For each assignment, we attached the following information:

  • Managed identity name
  • Node pool name(s)
  • Kubernetes namespace(s)
  • Services using the managed identity (and their repositories)
  • Test case (of each service) to verify that the assignment was successful

This list had 8 identities, 12 services, 5 node pools, 4 namespaces, and 12 test cases, all in 4 repositories.

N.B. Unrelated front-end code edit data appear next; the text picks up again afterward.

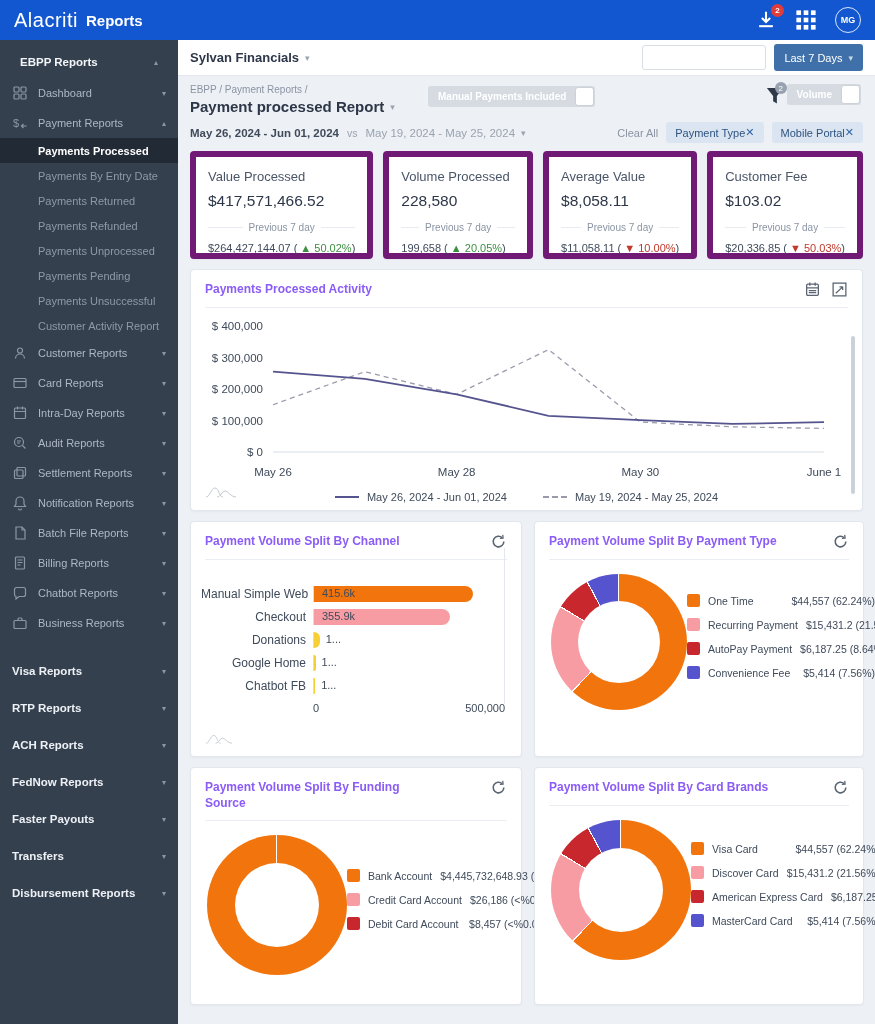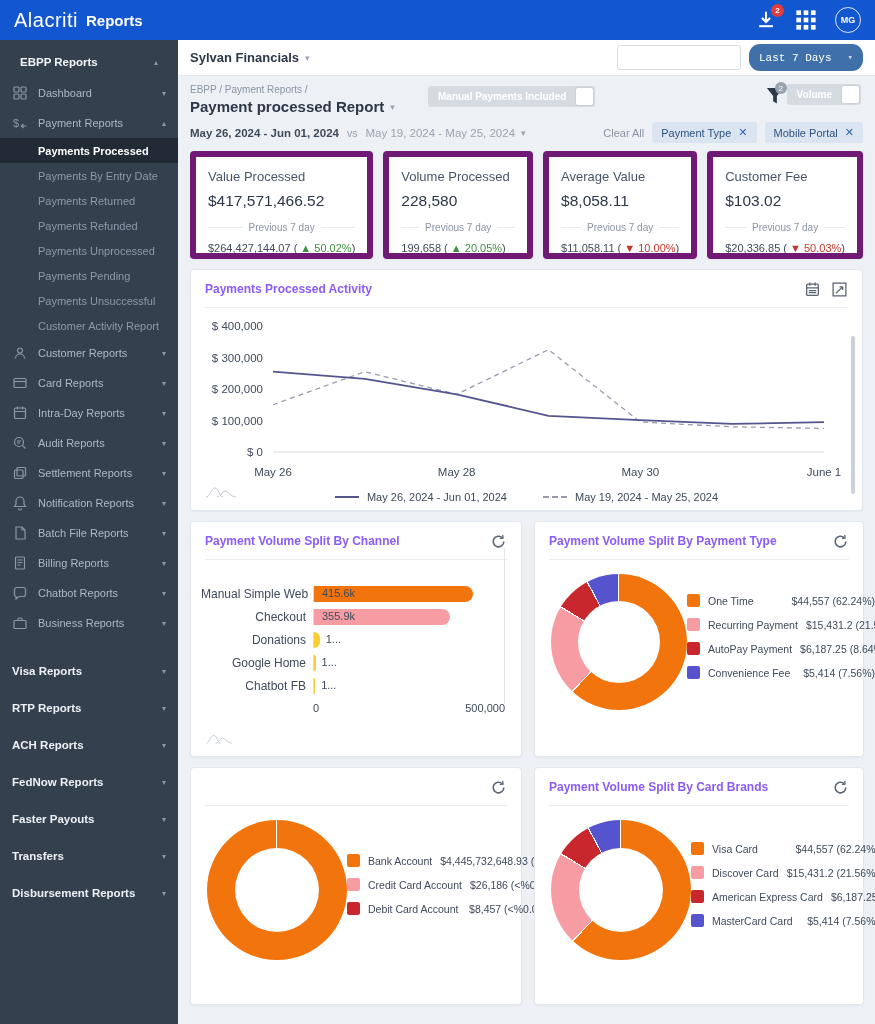"Last 7 Days" .range-btn { border-radius: 11px -> 3px; font-family: Liberation Mono, monospace -> none; gap: 16px -> 6px }
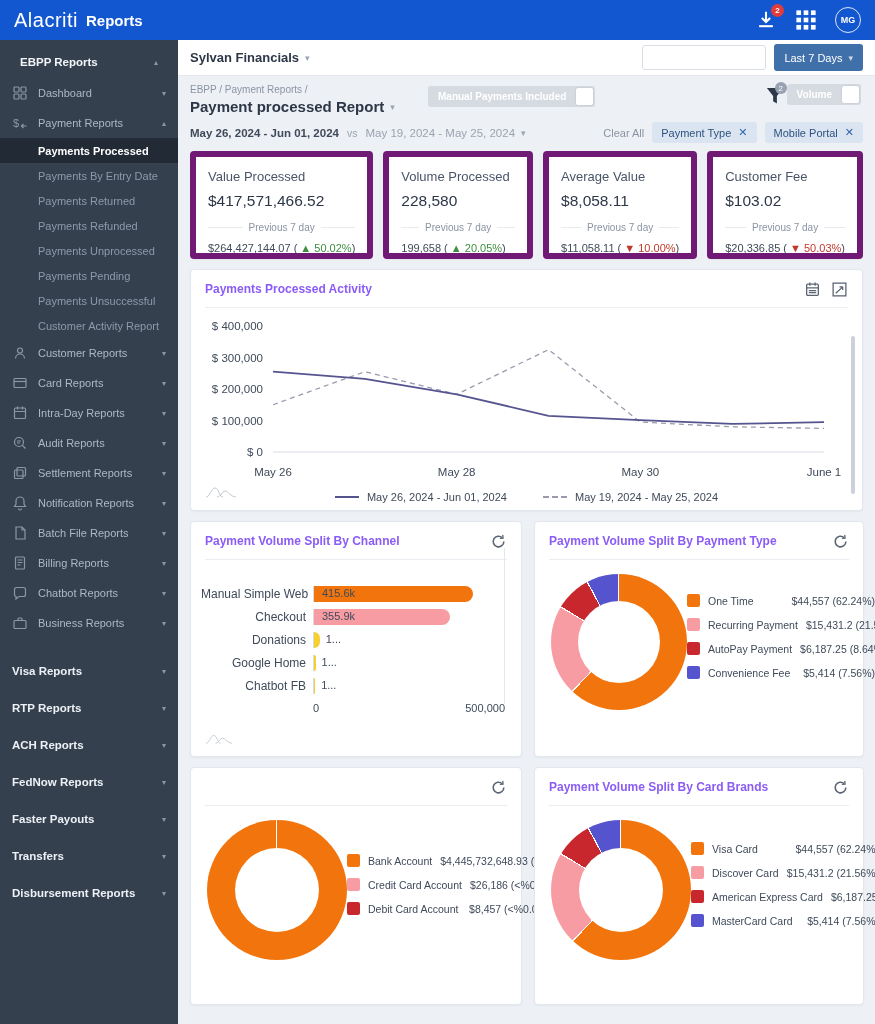"Payment Type" .chip { gap: 7px -> none }
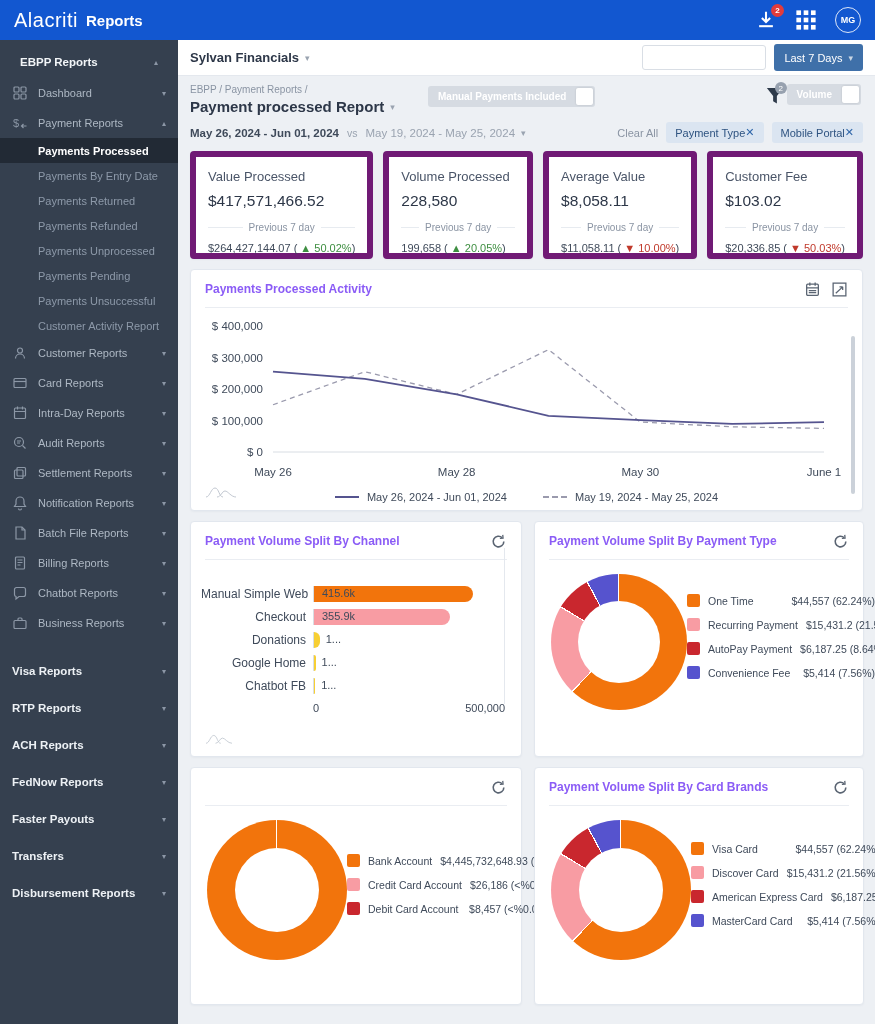"Payment Volume Split By Funding" span.panel-title { html: none -> <span>Payment Volume Split By Funding Source</span> }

2) Begin manual assignment of identities

Azure does not allow the declarative setting of identities, so the only option was to use the CLI. We created a bash function to handle the assignment of identities to node pools:

assign_identity_to_node_pool() {

  IDENTITY_ID=$(az identity show \
      --resource-group "$RESOURCE_GROUP" \
      --name "$IDENTITY_NAME" \
      --query id \
      --output tsv)

  VMSS_RG=$(az deployment group show \
    --name kbc-aks \
    --resource-group $RESOURCE_GROUP \
    --query "properties.outputs.aksNodeResourceGroup.value" \
    --output tsv)

  VMSS_NAME=$(az vmss list \
    --resource-group $VMSS_RG \
    --query "[?tags.\"aks-managed-poolName\" == '$NODE_POOL_NAME'].name" \
    --output tsv)

  az vmss identity assign \
    --resource-group $VMSS_RG \
    --name $VMSS_NAME \
    --identities $IDENTITY_ID

  az vmss update-instances \
    --resource-group $VMSS_RG \
    --name $VMSS_NAME \
    --instance-ids "*" \

Since the az vmss identity assign command does not assign identities to existing nodes, we had to follow it with the az vmss update-instances command. It was a bit tricky, but we managed to make it work.

We could then call the function with the command assign_identity_to_node_pool myAksResourceGroup myManagedIdentity nodePoolName.

3) Switch NMI to managed mode

Switching NMI to managed mode was as simple as adding a new argument to the DaemonSet definition and removing some invalid arguments.

However, after the deployment, we still had to ensure that the test cases were passing. As a result, we discovered that the MIC was still running and that identities were being assigned to nodes by the MIC instead of our code.

4) Scale down MIC replicas

Before deleting the resource entirely, it's good practice to scale down the replicas to zero first, which makes it easier to recover if there is an emergency.

Afterward, we ran the test cases again. Next, we drained a node from each node pool to obtain a new node that had not historically been assigned an identity from the MIC. We ensured that the node was assigned an identity using az vmss identity assign, and then we ran the test cases on the new node(s) once again.


5) Clean up MIC

  • Delete the MIC deployment and the PDB.
  • Delete all resources related to the MIC (service accounts, roles, …).
  • Delete all identities created in K8s.
A small part of the cleanup script

With all these changes implemented, we began running smoothly with AAD Pod Identity in managed mode, and all our previous issues were resolved. However, we are still limited by the manual assignment of identities, so any new identity must be manually assigned to the respective node pool first, which can be a hassle. We're eagerly awaiting the time when support for managed identities becomes available in Azure Workload Identity, which will hopefully make this process much more automated.